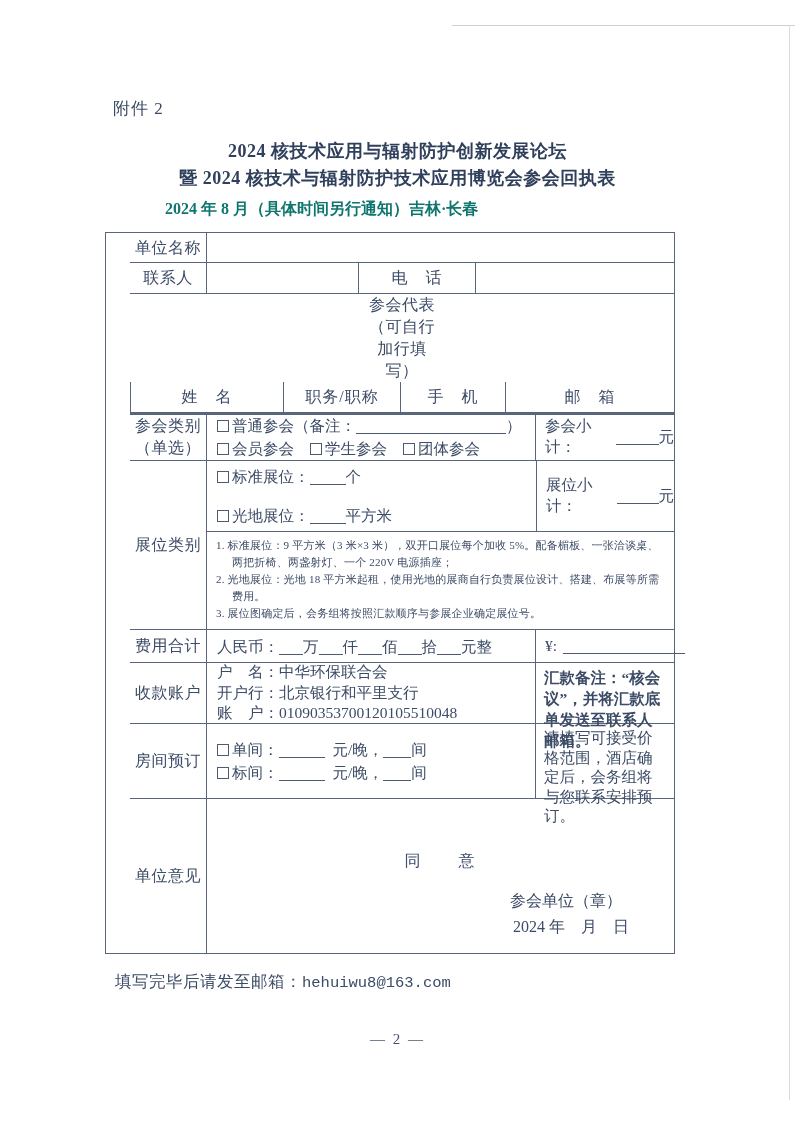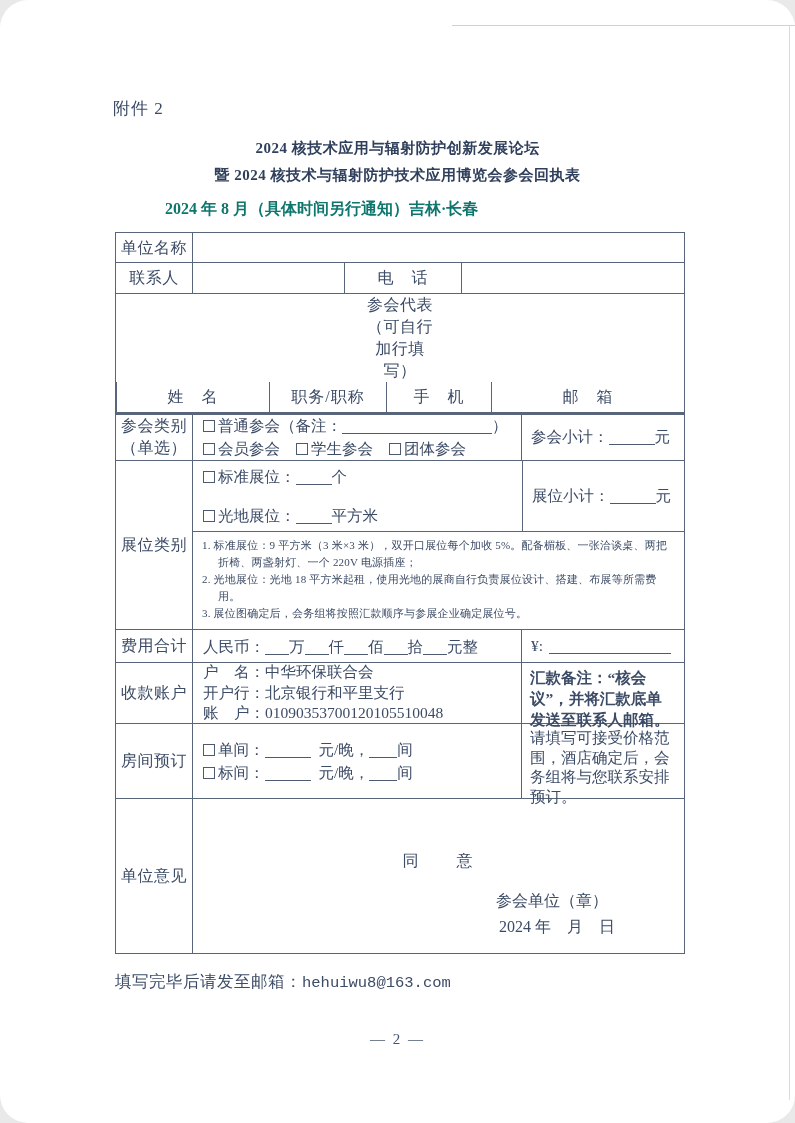--- a/index.html
+++ b/index.html
@@ -5,7 +5,7 @@
   html,body{margin:0;padding:0;background:#e9e9e9;}
   .page{
     position:relative;width:795px;height:1123px;margin:0 auto;background:#ffffff;
-    font-family:"Liberation Serif","DejaVu Serif",serif;color:#3c4b66;overflow:hidden;border-radius:28px;
+    font-family:"Liberation Serif","DejaVu Serif",serif;color:#3c4b66;overflow:hidden;
   }
   
   .artifact-top{position:absolute;left:452px;top:25px;width:343px;height:1px;background:#cdd0d6;}

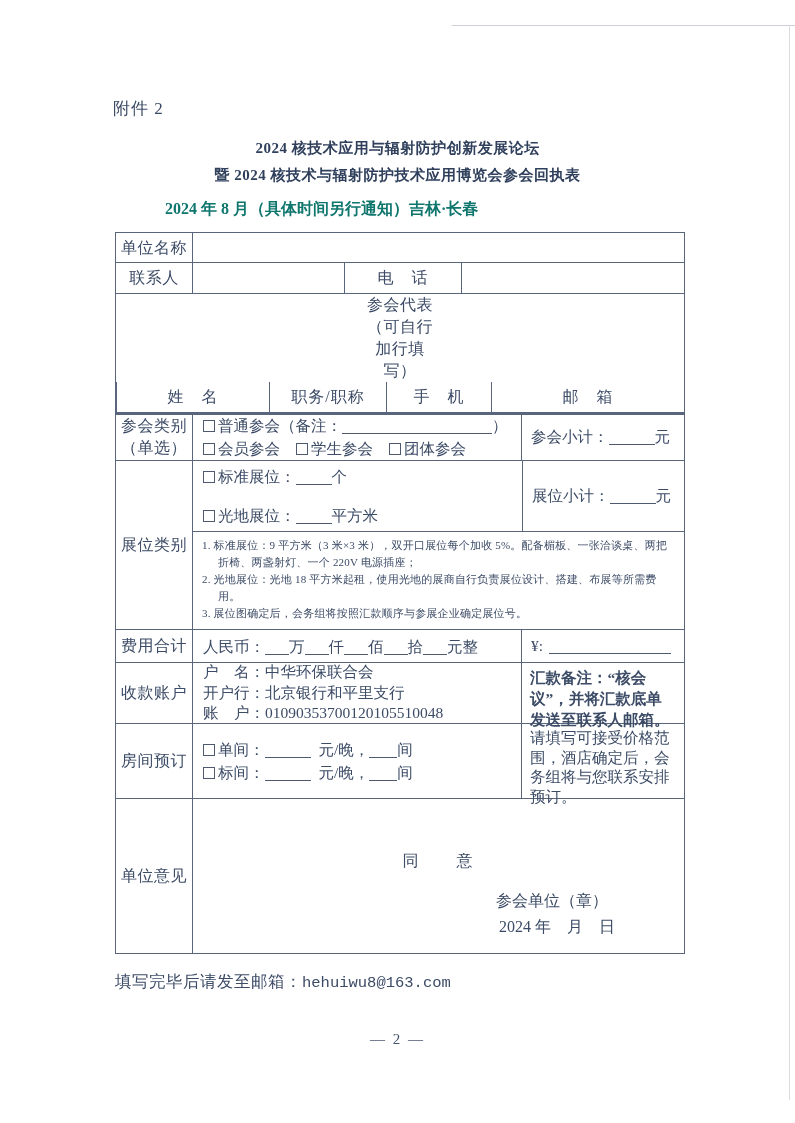--- a/index.html
+++ b/index.html
@@ -12,7 +12,7 @@
   .artifact-right{position:absolute;left:789px;top:25px;width:1px;height:1075px;background:#d9dbdf;}
 
   .attachment{position:absolute;left:113px;top:97px;font-size:17px;letter-spacing:1px;}
-  .title{position:absolute;left:0;width:795px;text-align:center;font-weight:bold;color:#30405c;font-size:15px;letter-spacing:0.5px;}
+  .title{position:absolute;left:0;width:795px;text-align:center;font-weight:bold;color:#30405c;font-size:18px;letter-spacing:0.5px;}
   .title.l1{top:139px;}
   .title.l2{top:166px;}
   .dateline{position:absolute;left:165px;top:199px;width:480px;display:flex;justify-content:flex-start;font-weight:bold;font-size:16px;color:#0f766e;}

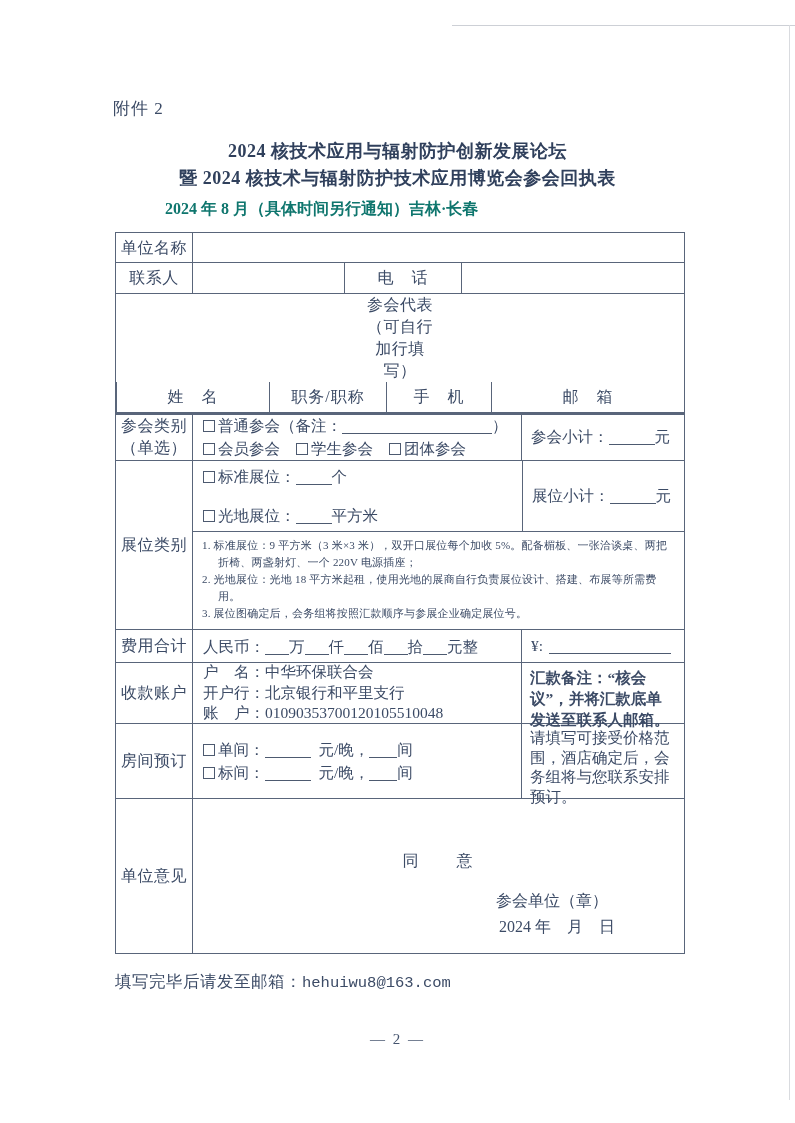--- a/index.html
+++ b/index.html
@@ -17,7 +17,7 @@
   .title.l2{top:166px;}
   .dateline{position:absolute;left:165px;top:199px;width:480px;display:flex;justify-content:flex-start;font-weight:bold;font-size:16px;color:#0f766e;}
 
-  .tbl{position:absolute;left:115px;top:232px;width:570px;border:1.6px solid #59657a;box-sizing:border-box;font-size:15.5px;}
+  .tbl{position:absolute;left:105px;top:232px;width:570px;border:1.6px solid #59657a;box-sizing:border-box;font-size:15.5px;padding-left:24px;}
   .tr{display:flex;border-top:1.2px solid #59657a;box-sizing:border-box;}
   .tr.first{border-top:none;}
   .td{border-left:1.2px solid #59657a;box-sizing:border-box;}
--
Directions for this task »
Scan the records above for lines with the word "border", then say how many there are, giving the number alone.

Answer space »
6